When my poetry collection Grandma’s Poetry Book hit the market, I was the greenest, most self-absorbed, self-published author on the planet.
Surely a website, a publisher’s listing and a basic marketing package was enough?
Things would happen… wouldn’t they? As it turns out, no.
Briefly, I mused if I could have secured an agent or a publisher, would they have done it all?
Once again, no. Even traditional publishing houses cannot ‘do’ this for you. A writer friend was told firmly by two agents at this year’s Winchester Writers’ Festival to do social media before representation.
My year in social media
Last year I decided I needed to be proactive. I surveyed my boxes of books with pride, but was unable even to log on to the publishing website to check sales. Such was my technophobia.
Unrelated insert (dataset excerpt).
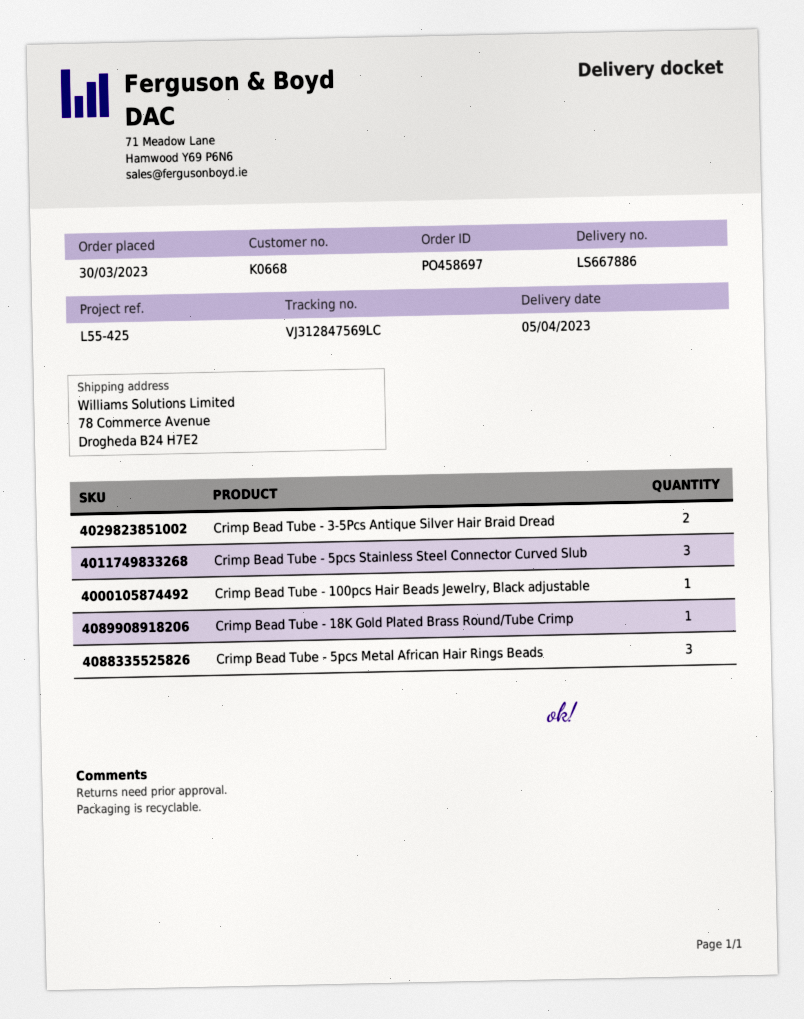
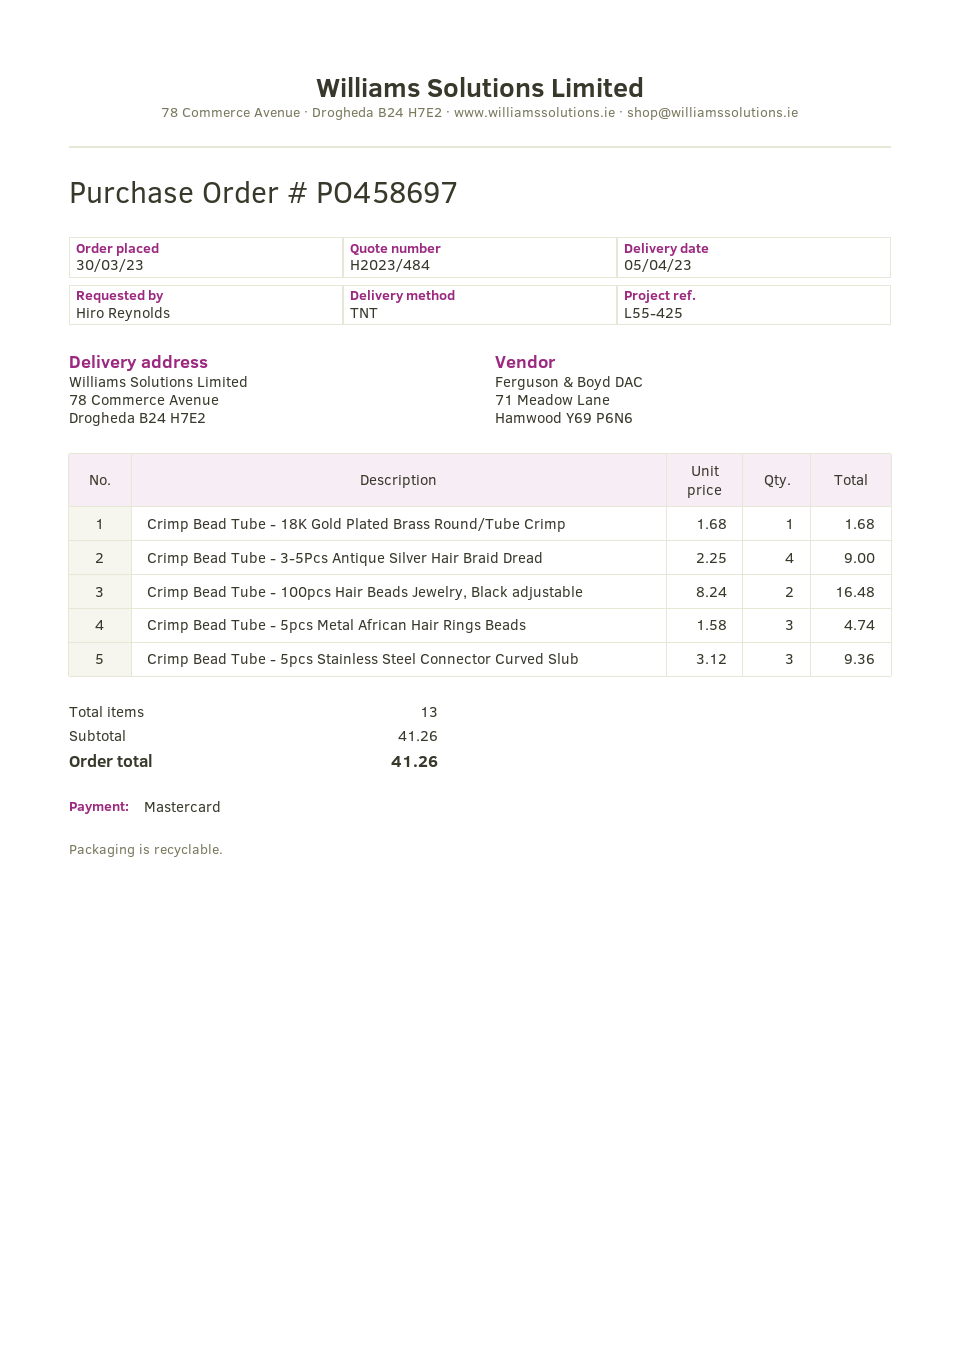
Crimp Bead Tube - 3-5Pcs Antique Silver Hair Braid Dread: 2 -> 4
Crimp Bead Tube - 100pcs Hair Beads Jewelry, Black adjustable: 1 -> 2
I had a website, praised by writers and graphic designers alike. I did do Twitter, much to the abject horror of friends. In November 2014 I had 150 followers but I didn’t understand hashtags, other author posts with weird abbreviations and I had never seen a DM – isn’t that something to do with being tied up?!
In October I had a Facebook page with about 100 friends and a writer page with about 30 likes. I had tried getting on LinkedIn without success as passwords were repeatedly rejected.
On Facebook I thought I was quite a wily bird until I looked at the number of likes some authors had – whaaaaat!
How do they do that?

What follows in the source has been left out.